Autograph Letter Signed. 4pp. To James C,[hristy] Bell, London, American agent for Royal Earl House, inventor of the first Printing Telegraph
An important letter by Brett, who owned the European rights to a machine invented by New Yorker Royal Earl House, represented in London by Bell, brother of a prominent New York Quaker shipping merchant, to print out messages sent over a distance by telegraph wire, also mentioning Brett’s interest in communication links between continents by underwater telegraph cable.

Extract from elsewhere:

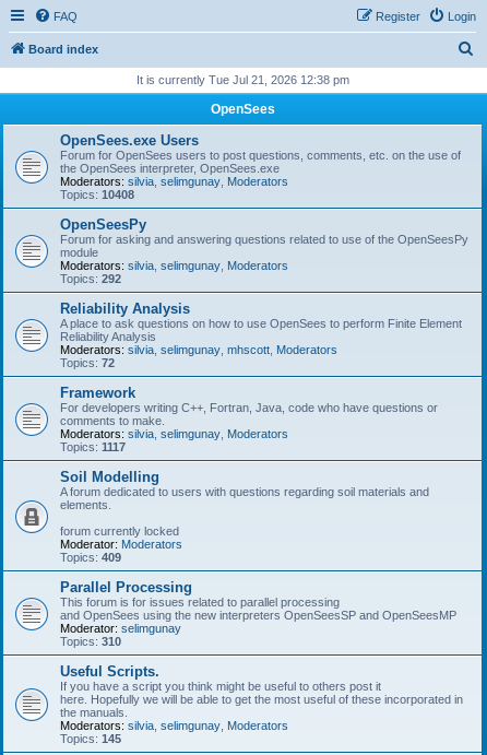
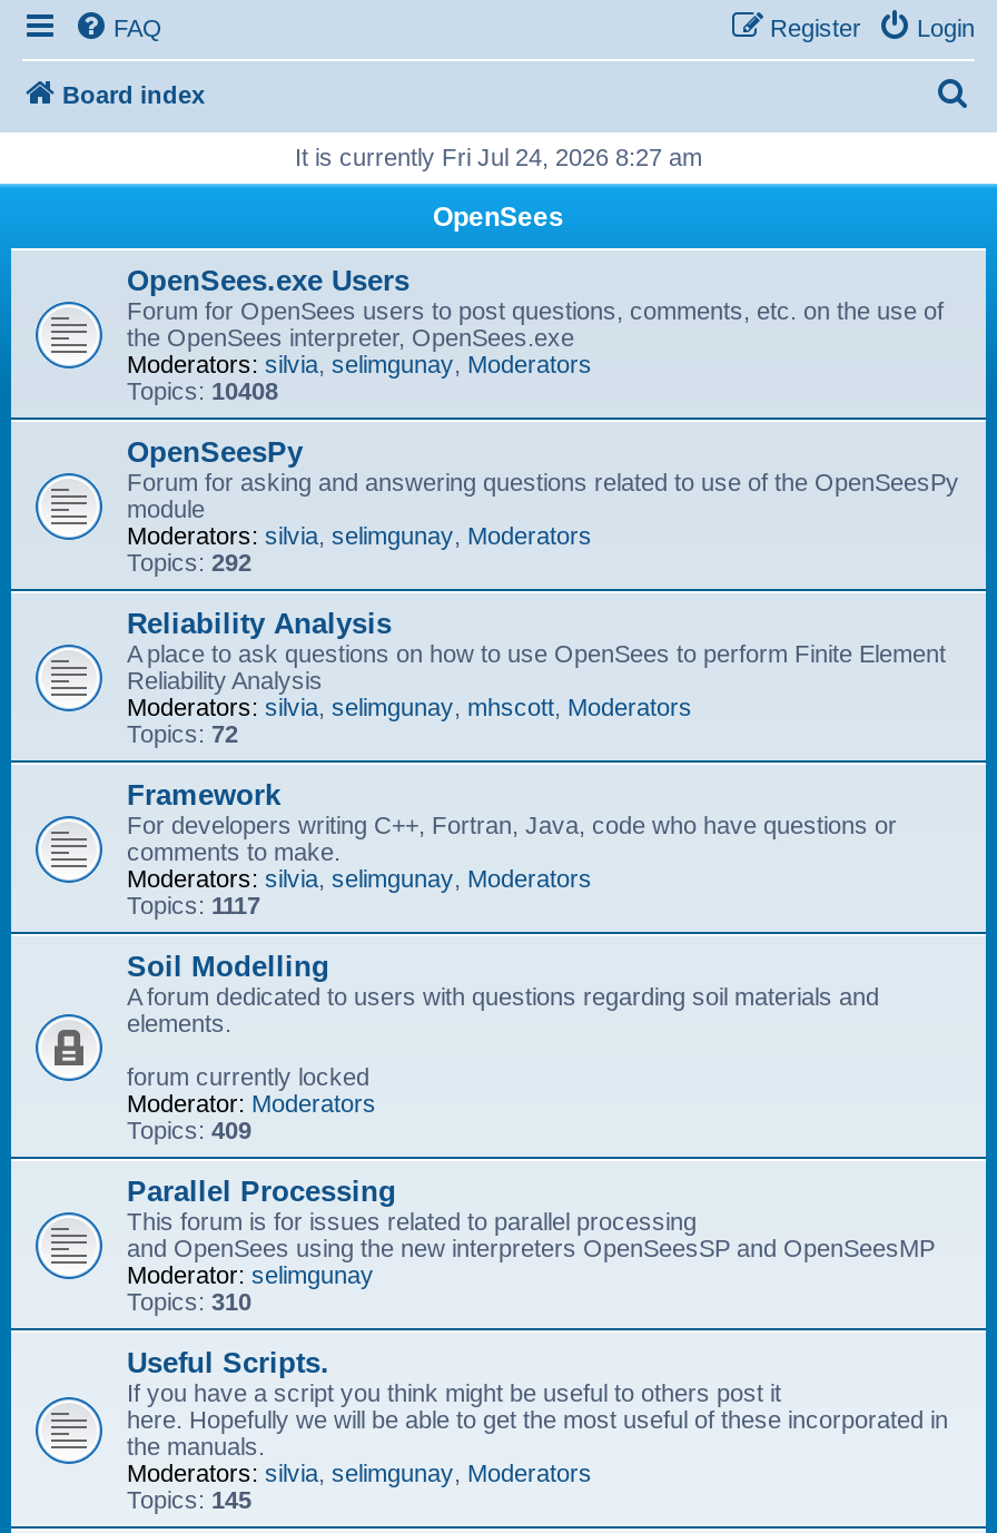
[136,73,349,86] It is currently Tue Jul 21, 2026 12:38 pm -> [295,144,702,170] It is currently Fri Jul 24, 2026 8:27 am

Jacob Brett’s elder brother (and roommate) John Watkins Brett, has been called the “father of Submarine Telegraphy”, but Jacob might share that historical honor. The year before, Jacob and John, an art dealer and furniture manufacturer who had earlier lived in America, had formed a company to link England to North America and the European continent by underwater telegraph cable. This letter notes that Jacob was trying to raise money for his own pet project, to first lay a Marine telegraph line, an “Oceanic Wire”, across the English Channel, from Dover to Calais. At the same time, Brett was seeking funds for European exploitation of House’s invention, offering to give House, through Bell, the benefit of his own “grand experiment” for an improvement on the House design, which he explains in detail, with diagrams, in this letter. Brett's British patent for the House machine would mention an “oceanic line” in passing, but it was brother John who would focus on this for the decade preceding the first successful Atlantic cable, having constructed a mechanism that would make this technological marvel possible.